_Records excerpted from a collection_
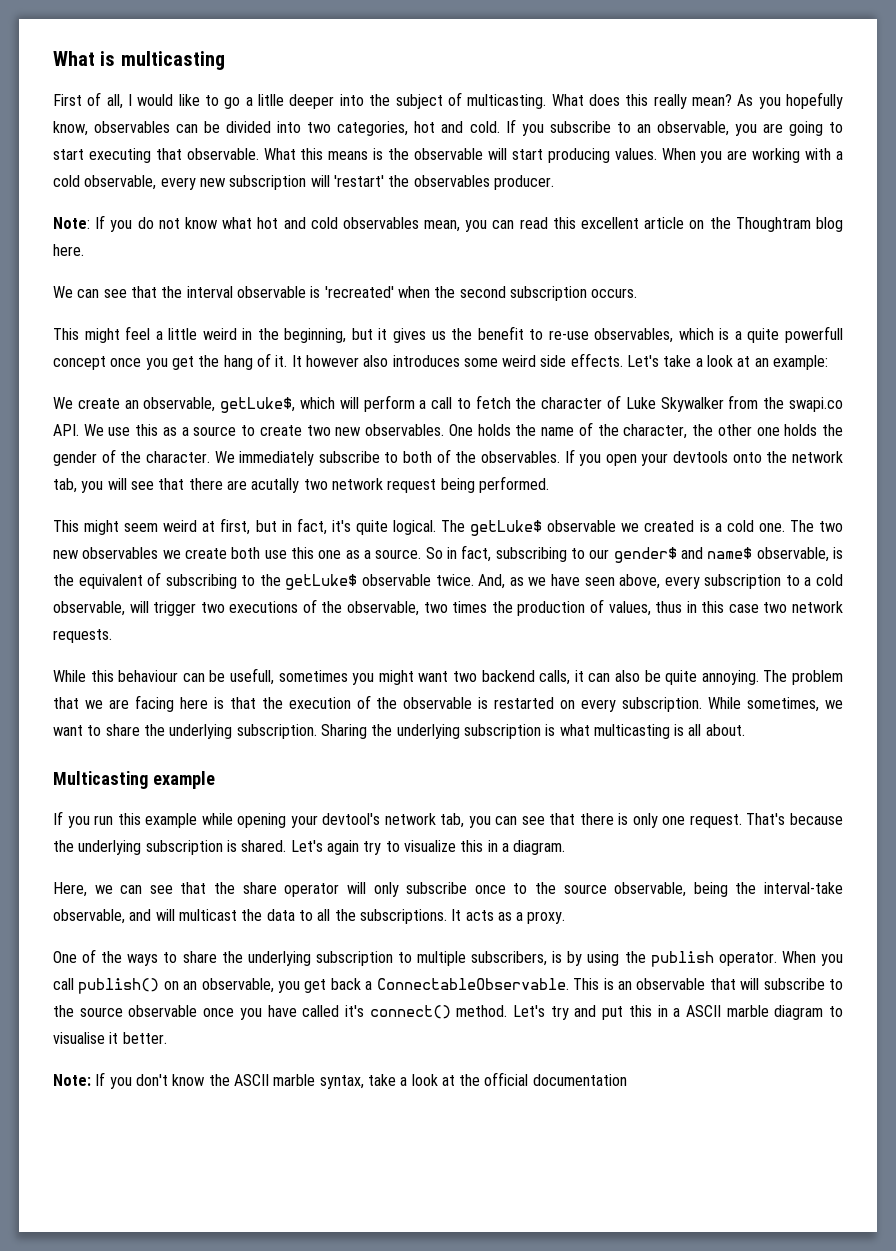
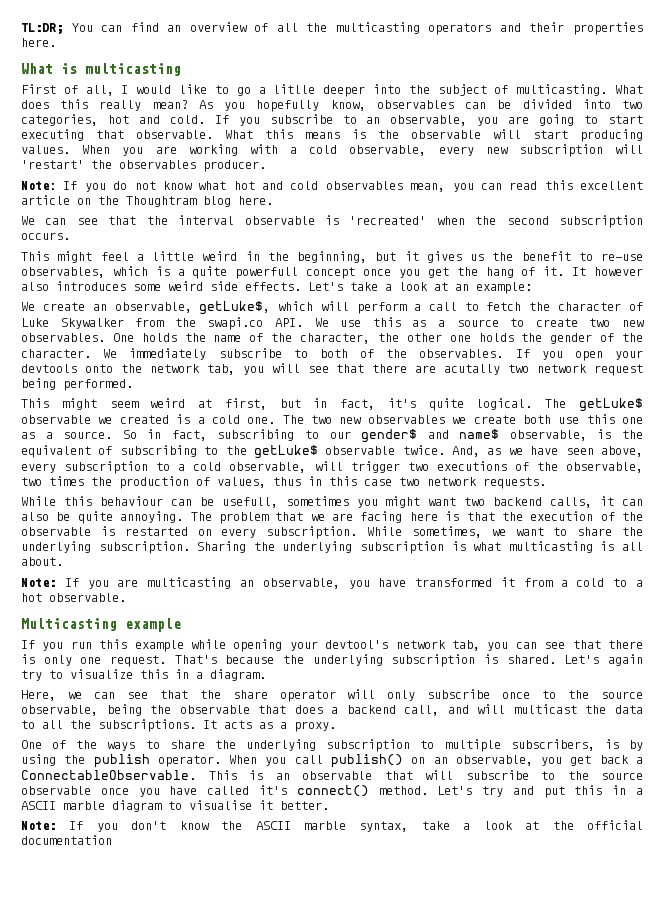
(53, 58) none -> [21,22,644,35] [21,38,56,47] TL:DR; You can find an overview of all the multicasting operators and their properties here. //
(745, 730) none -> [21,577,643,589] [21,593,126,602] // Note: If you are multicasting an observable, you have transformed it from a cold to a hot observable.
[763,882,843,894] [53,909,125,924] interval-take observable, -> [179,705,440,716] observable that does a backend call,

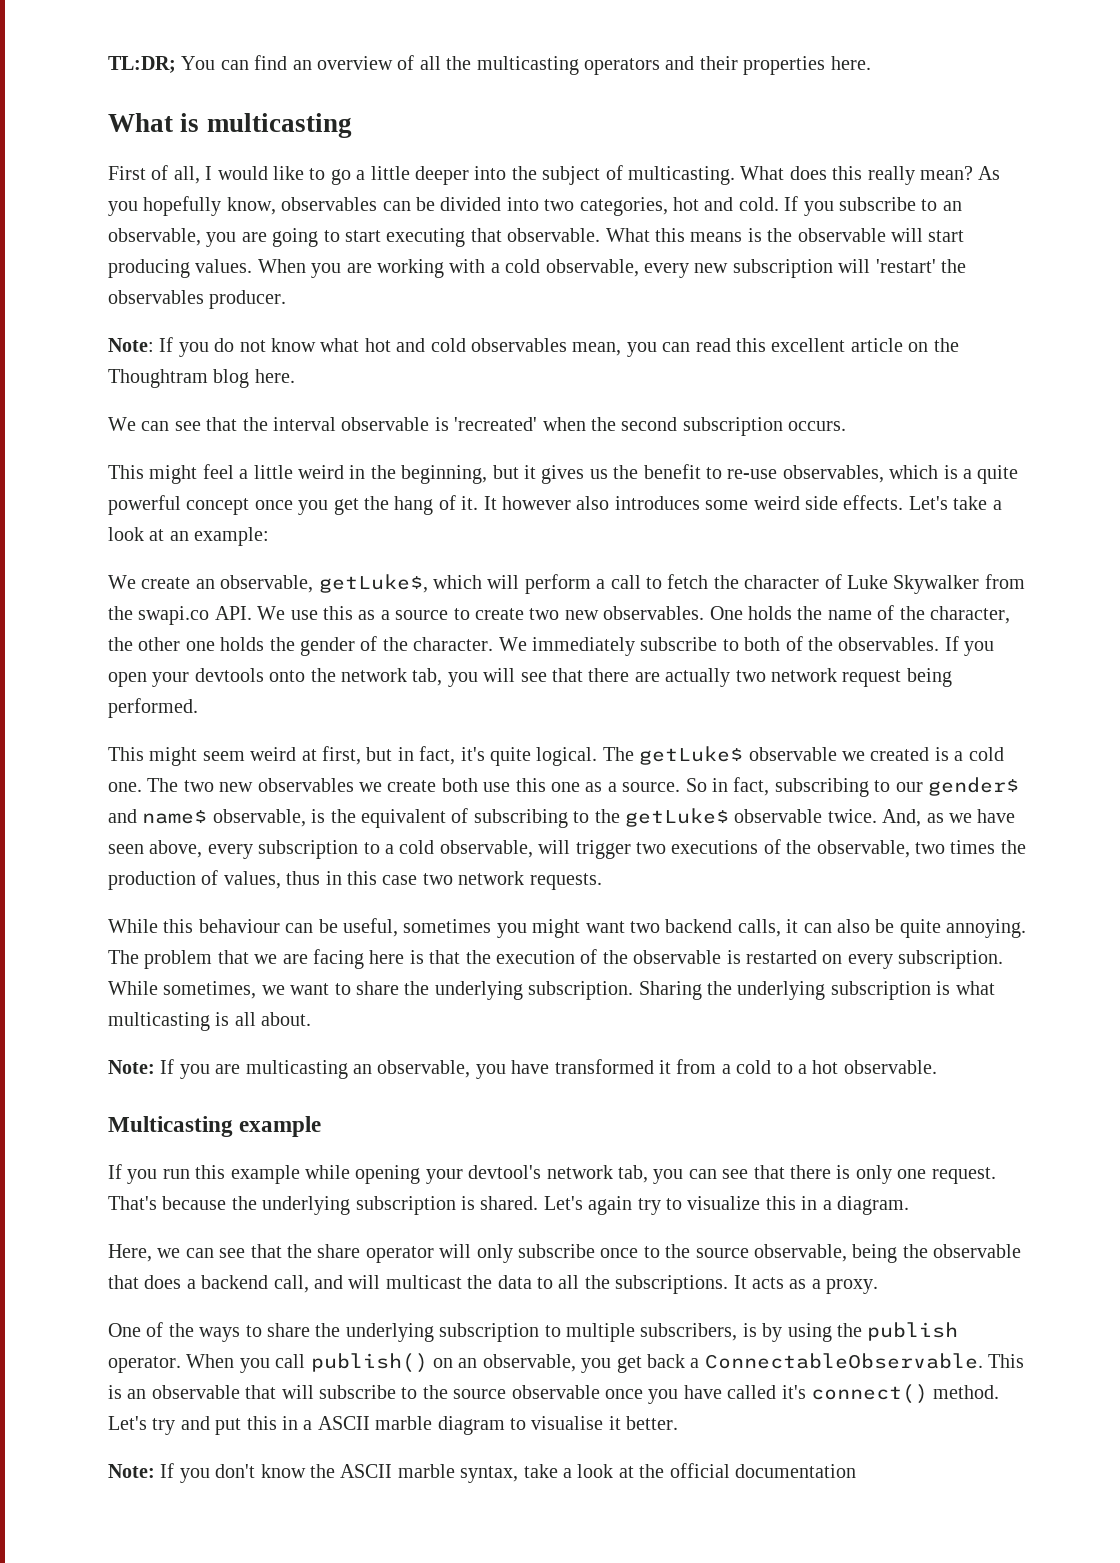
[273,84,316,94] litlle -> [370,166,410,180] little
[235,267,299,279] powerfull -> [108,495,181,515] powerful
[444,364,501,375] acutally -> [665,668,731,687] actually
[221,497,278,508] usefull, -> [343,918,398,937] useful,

_TASK PROMPT_
No line before the one with "[444,364,501,375] acutally ->" belongs in the answer; copy that line and the rest of the records exactly.

_EXPECTED ANSWER_
[444,364,501,375] acutally -> [665,668,731,687] actually
[221,497,278,508] usefull, -> [343,918,398,937] useful,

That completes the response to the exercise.